● Records supplied:

<<<<

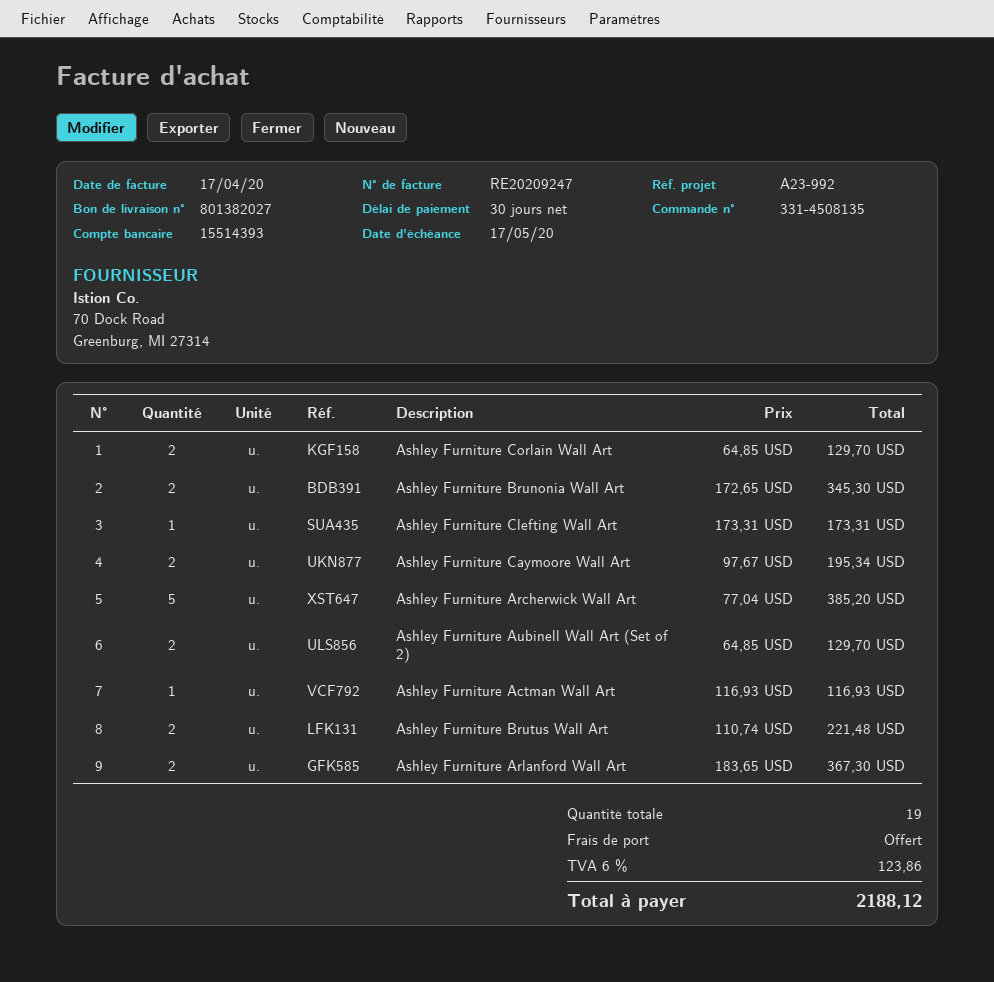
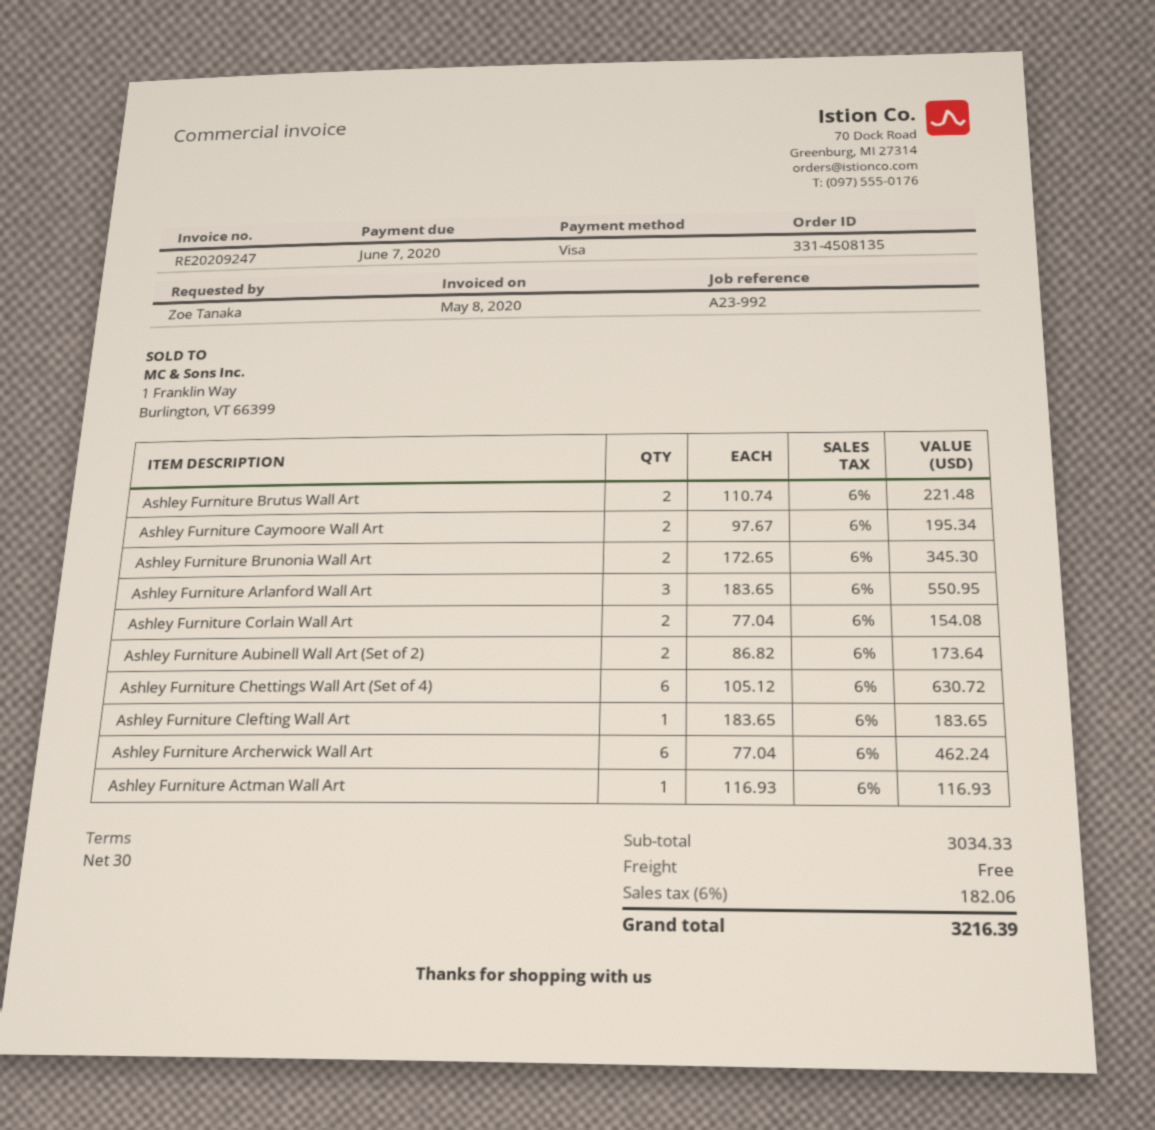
invoice date: 2020-04-17 -> 2020-05-08
due date: 2020-05-17 -> 2020-06-07
Ashley Furniture Corlain Wall Art: 2 x 64.85 = 129.70 -> 2 x 77.04 = 154.08
Ashley Furniture Clefting Wall Art: 1 x 173.31 = 173.31 -> 1 x 183.65 = 183.65
Ashley Furniture Archerwick Wall Art: 5 x 77.04 = 385.20 -> 6 x 77.04 = 462.24
Ashley Furniture Aubinell Wall Art (Set of 2): 2 x 64.85 = 129.70 -> 2 x 86.82 = 173.64
Ashley Furniture Arlanford Wall Art: 2 x 183.65 = 367.30 -> 3 x 183.65 = 550.95
Ashley Furniture Chettings Wall Art (Set of 4): none -> 6 x 105.12 = 630.72
tax: 6% = 123.86 -> 6% = 182.06
total: 2188.12 -> 3216.39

>>>>

● What you are asked to do: Would you filter the records and copy out each line containing "Wall"?

● Answer box:
Ashley Furniture Corlain Wall Art: 2 x 64.85 = 129.70 -> 2 x 77.04 = 154.08
Ashley Furniture Clefting Wall Art: 1 x 173.31 = 173.31 -> 1 x 183.65 = 183.65
Ashley Furniture Archerwick Wall Art: 5 x 77.04 = 385.20 -> 6 x 77.04 = 462.24
Ashley Furniture Aubinell Wall Art (Set of 2): 2 x 64.85 = 129.70 -> 2 x 86.82 = 173.64
Ashley Furniture Arlanford Wall Art: 2 x 183.65 = 367.30 -> 3 x 183.65 = 550.95
Ashley Furniture Chettings Wall Art (Set of 4): none -> 6 x 105.12 = 630.72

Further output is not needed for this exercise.